Tatsache ist aber, dass „Sparmaßnahmen“ schon seit Jahren umgesetzt werden. Ärzte und Pfegepersonal wurden und werden immer knapper, weswegen Wartezeiten für Operationen immer länger und die Zeit der stationären Aufenthalte von Patienten immer kürzer werden – wobei die Nachbehandlung den ohnehin schon überlasteten Hausärzten überlassen wird.
Und doch scheint es der regierenden Koalition von ÖVP und FPÖ im NÖ Landtag noch immer nicht genug damit: Die jetzt bekannt gewordenen Pläne (die offenbar bis nach der Gemeinderatswahl im Jänner 2025 vor der Bevölkerung geheim gehalten werden sollten) beinhalten dezidiert die Schließung von fünf Landeskliniken:
Gänserndorf, Hollabrunn, Korneuburg, Stockerau und die Kinder- und Jugendpsychiatrie Hinterbrühl, die organisatorisch im Landesklinikum Mödling eingegliedert ist. Weiter sollen die Spitäler in Melk, Klosterneuburg, Gmünd und Waidhofen/Thaya in „Sonderkrankenanstalten“ umgewandelt werden, was bedeutet, dass es dort keine Akutversorgung (Aufnahme von Notfällen) mehr geben wird.
Dasselbe droht jetzt dem gesamten nördlichen Weinviertel. Mit der Schließung des Landesklinikums Hollabrunn müssten Notfälle aus unserer Region über wesentlich längere Strecken mit dem Notarzt- bzw. Krankenwagen nach Mistelbach oder Horn befördert werden.Die jetzige Situation ist schon sehr unbefriedigend, denn unter widrigen Umständen kann eine Fahrt von Grenznähe zum nächsten Krankenhaus durchaus eine Stunde dauern.
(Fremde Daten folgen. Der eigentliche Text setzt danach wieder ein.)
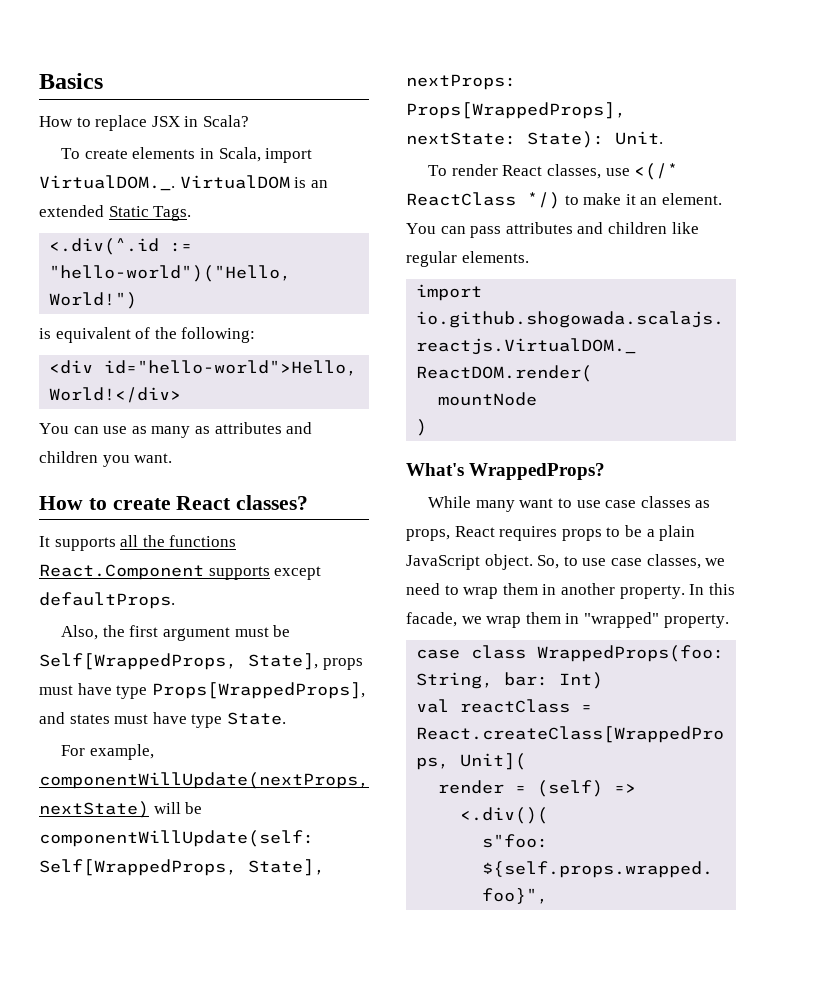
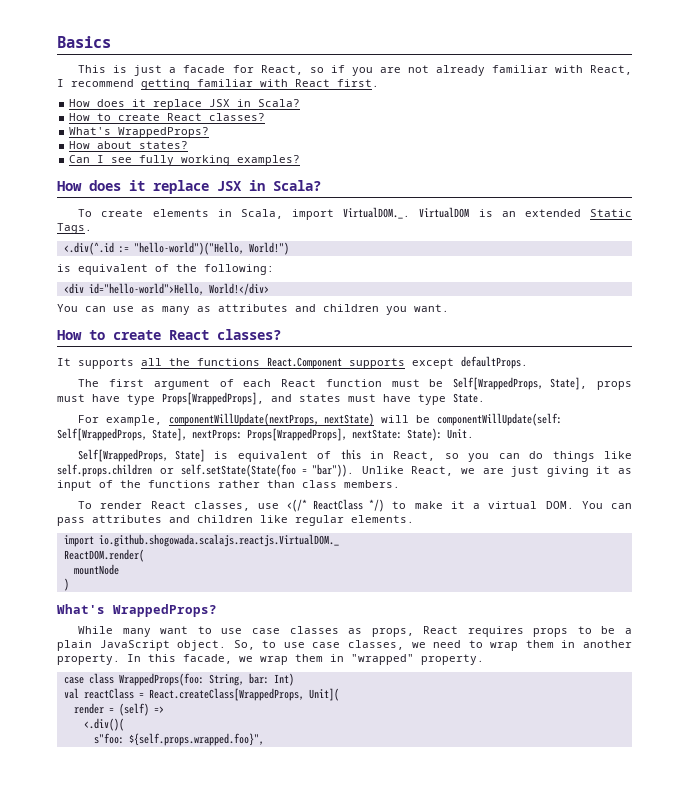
[39,116,91,127] How to -> [78,65,632,76] [57,79,379,90] [69,99,301,110] [69,113,266,121] [69,127,210,138] [69,141,189,149] [69,155,301,166] [57,180,145,191] This is just a facade for React, so if you are not already familiar with React, I recommend getting familiar with React first. // How does it replace JSX in Scala? // How to create React classes? // What's WrappedProps? // How about states? // Can I see fully working examples? // How does it
[61,625,230,641] Also, the first argument -> [78,379,382,390] The first argument of each React function
(663, 138) none -> [78,449,632,462] [57,464,632,477] [57,480,400,491] // Self[WrappedProps, State] is equivalent of this in React, so you can do things like self.props.children or self.setState(State(foo = "bar")). Unlike React, we are just giving it as input of the functions rather than class members.
[640,193,722,205] an element. -> [473,501,574,509] a virtual DOM.

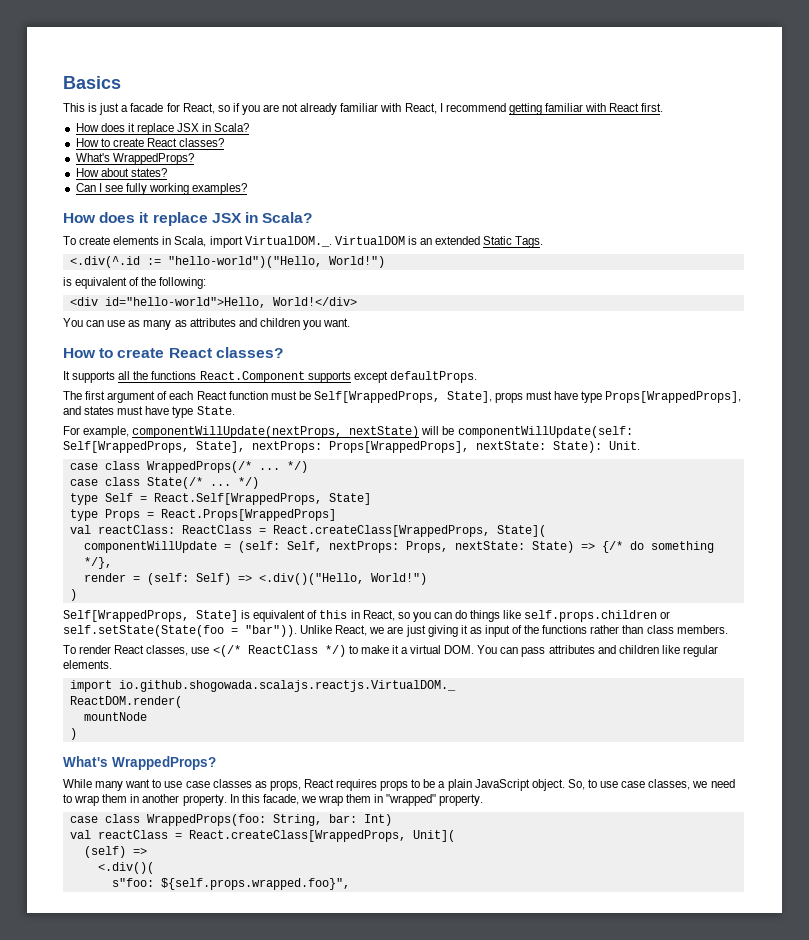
(474, 434) none -> [69,461,308,473] [69,477,259,489] [69,493,371,505] [69,509,336,521] [69,525,546,537] [83,541,714,553] [83,557,112,569] [83,573,427,585] [69,589,77,601] // case class WrappedProps(/* ... */) // case class State(/* ... */) // type Self = React.Self[WrappedProps, State] // type Props = React.Props[WrappedProps] // val reactClass: ReactClass = React.createClass[WrappedProps, State]( // componentWillUpdate = (self: Self, nextProps: Props, nextState: State) => {/* do something */}, // render = (self: Self) => <.div()("Hello, World!") // )
[73,703,114,714] render = -> (455, 836) none

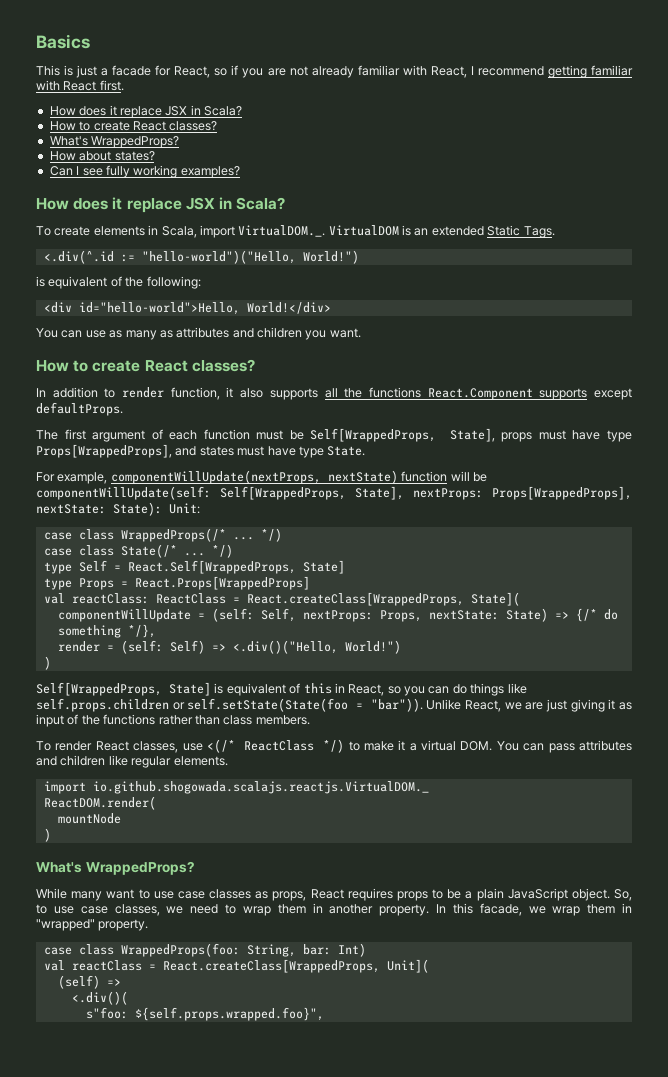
[63,371,70,380] It -> [36,387,264,400] In addition to render function, it also
[196,391,227,400] React -> (198, 435) none
(420, 432) none -> [401,471,448,482] function
[609,441,640,450] Unit. -> [169,503,200,514] Unit:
Wird Hollabrunn geschlossen, würde sich die Fahrtzeit erheblich verlängern und damit das Risiko für verunfallte und andere Notfall-Patienten enorm erhöhen.
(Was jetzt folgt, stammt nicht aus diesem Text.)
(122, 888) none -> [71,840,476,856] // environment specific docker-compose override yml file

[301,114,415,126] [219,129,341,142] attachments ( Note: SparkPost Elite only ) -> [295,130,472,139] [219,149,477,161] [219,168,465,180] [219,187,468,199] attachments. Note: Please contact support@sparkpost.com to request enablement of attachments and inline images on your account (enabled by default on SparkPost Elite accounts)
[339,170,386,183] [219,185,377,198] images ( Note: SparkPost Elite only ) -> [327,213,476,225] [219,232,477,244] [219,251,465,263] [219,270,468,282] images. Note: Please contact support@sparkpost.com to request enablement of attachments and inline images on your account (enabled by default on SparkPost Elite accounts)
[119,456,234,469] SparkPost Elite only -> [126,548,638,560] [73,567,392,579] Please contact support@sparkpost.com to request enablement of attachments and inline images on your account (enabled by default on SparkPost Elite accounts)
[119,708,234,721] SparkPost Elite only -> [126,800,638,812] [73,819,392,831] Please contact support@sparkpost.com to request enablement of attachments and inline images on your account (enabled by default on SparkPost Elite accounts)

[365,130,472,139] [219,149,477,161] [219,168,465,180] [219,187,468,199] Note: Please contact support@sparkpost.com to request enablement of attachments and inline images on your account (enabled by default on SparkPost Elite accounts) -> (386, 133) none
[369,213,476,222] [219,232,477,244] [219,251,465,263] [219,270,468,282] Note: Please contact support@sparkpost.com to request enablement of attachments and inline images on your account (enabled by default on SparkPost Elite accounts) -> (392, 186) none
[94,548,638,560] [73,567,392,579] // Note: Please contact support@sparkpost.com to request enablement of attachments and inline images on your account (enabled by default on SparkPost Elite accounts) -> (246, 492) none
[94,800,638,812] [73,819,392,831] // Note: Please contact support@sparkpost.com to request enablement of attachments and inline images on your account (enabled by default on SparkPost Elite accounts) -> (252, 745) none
Die SPÖ Niederösterreich ist fest entschlossen, diesen Kahlschlag in unserer Notfall-Krankenversorgung zu verhindern und erhält dafür volle Unterstützung von der Bundespartei, vor allem in Person des SPÖ-Gesundheitssprechers im Parlament, dem Nationalratsabgeordneten Rudolf Silvan. Die Ortsorganisation der SPÖ Seefeld-Kadolz wird sich den Aktionen ihrer Landes- und Bundesorganisation natürlich anschließen, aber noch weiter gehen und möglichst viele unserer Mitbürger dazu bewegen, gegen diese völlig verfehlte Gesundheitspolitik vorzugehen.
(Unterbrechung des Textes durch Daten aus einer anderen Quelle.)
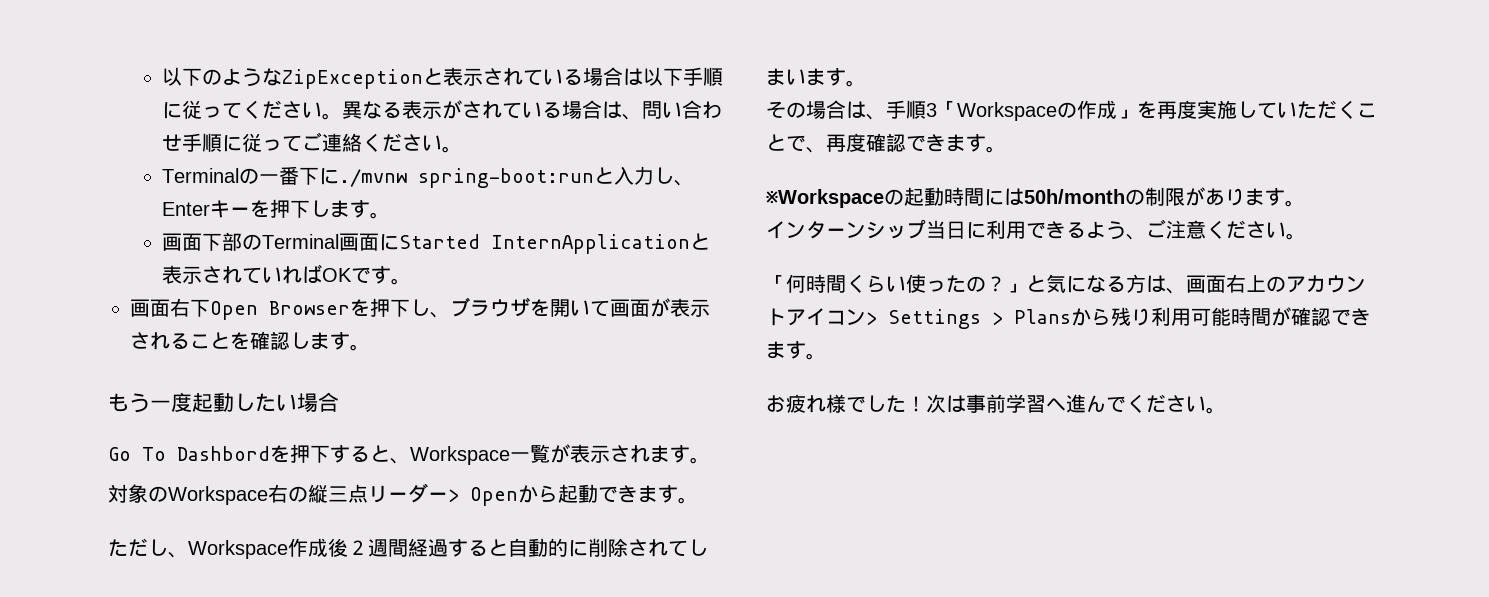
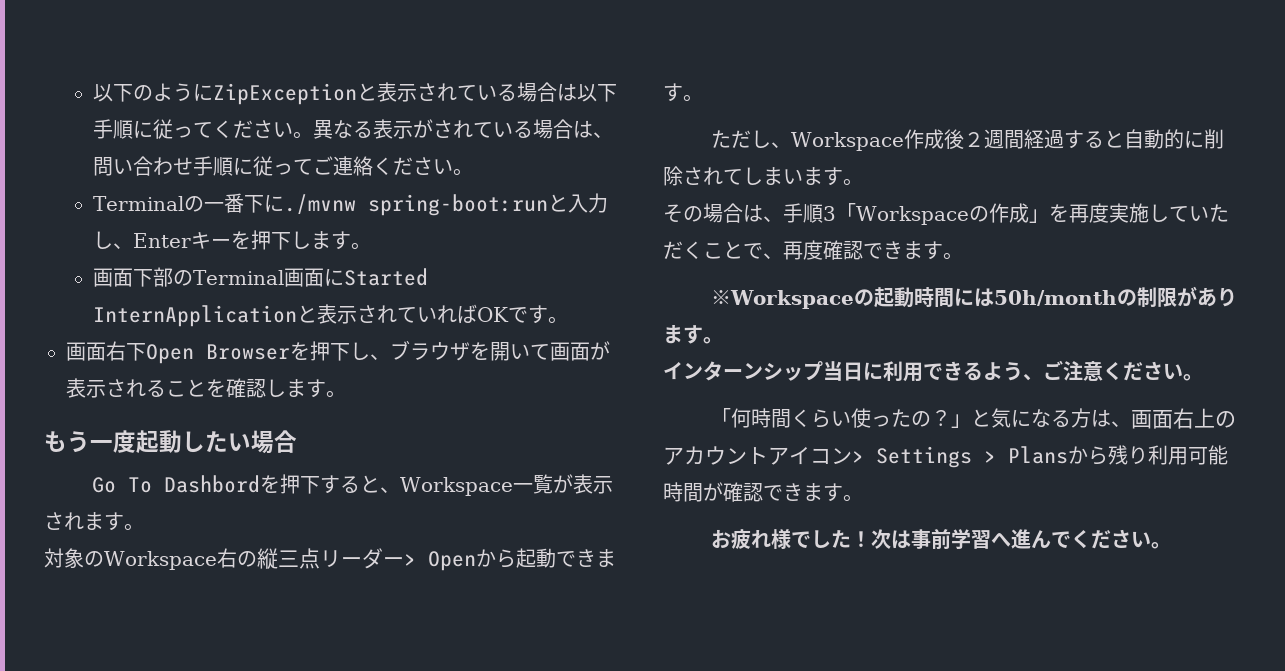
[261,68,282,86] な -> [193,84,214,101] に

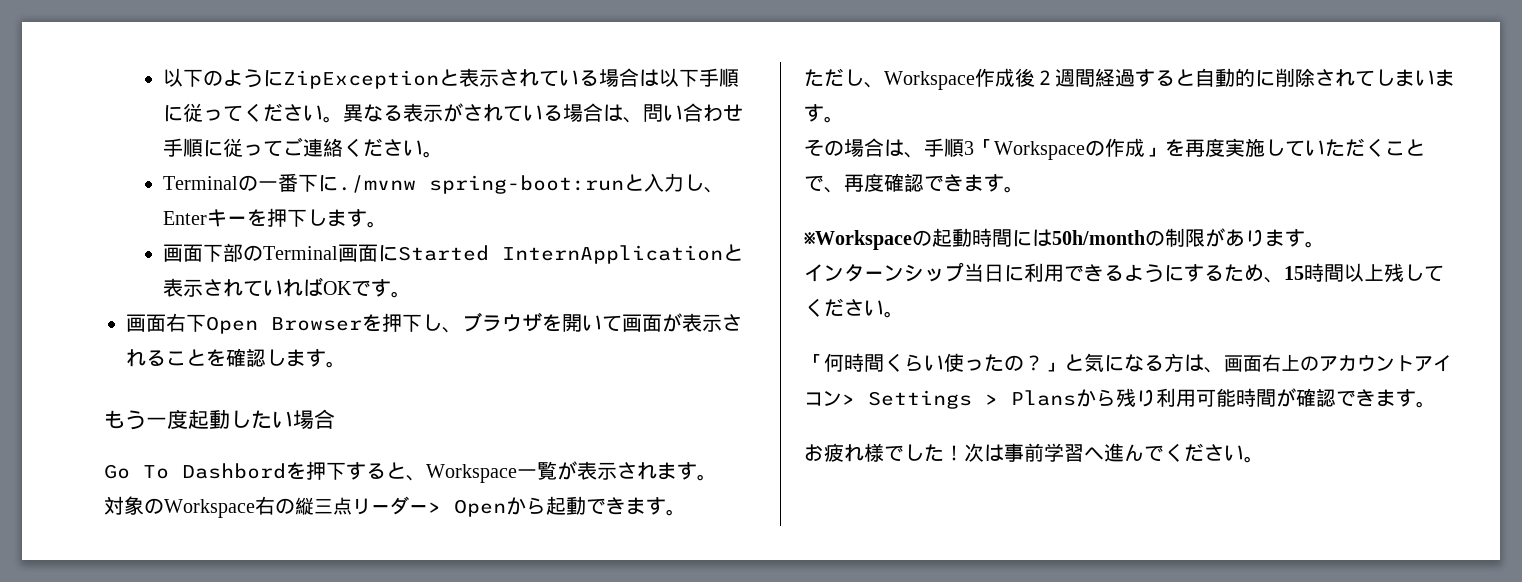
[1023,360,1103,381] 、ご注意 -> [1164,263,1444,283] にするため、15時間以上残して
Wir werden über die weitere Entwicklung in dieser Sache weiter berichten und über unsere Aktionen rechtzeitig informieren. Dazu hoffen wir auf zahlreiche Unterstützung unabhängig von (partei-) politischen Ansichten oder Erwägungen, denn es geht um unsere Krankenversorgung und die, die wir jetzt für die nächste Generation schaffen!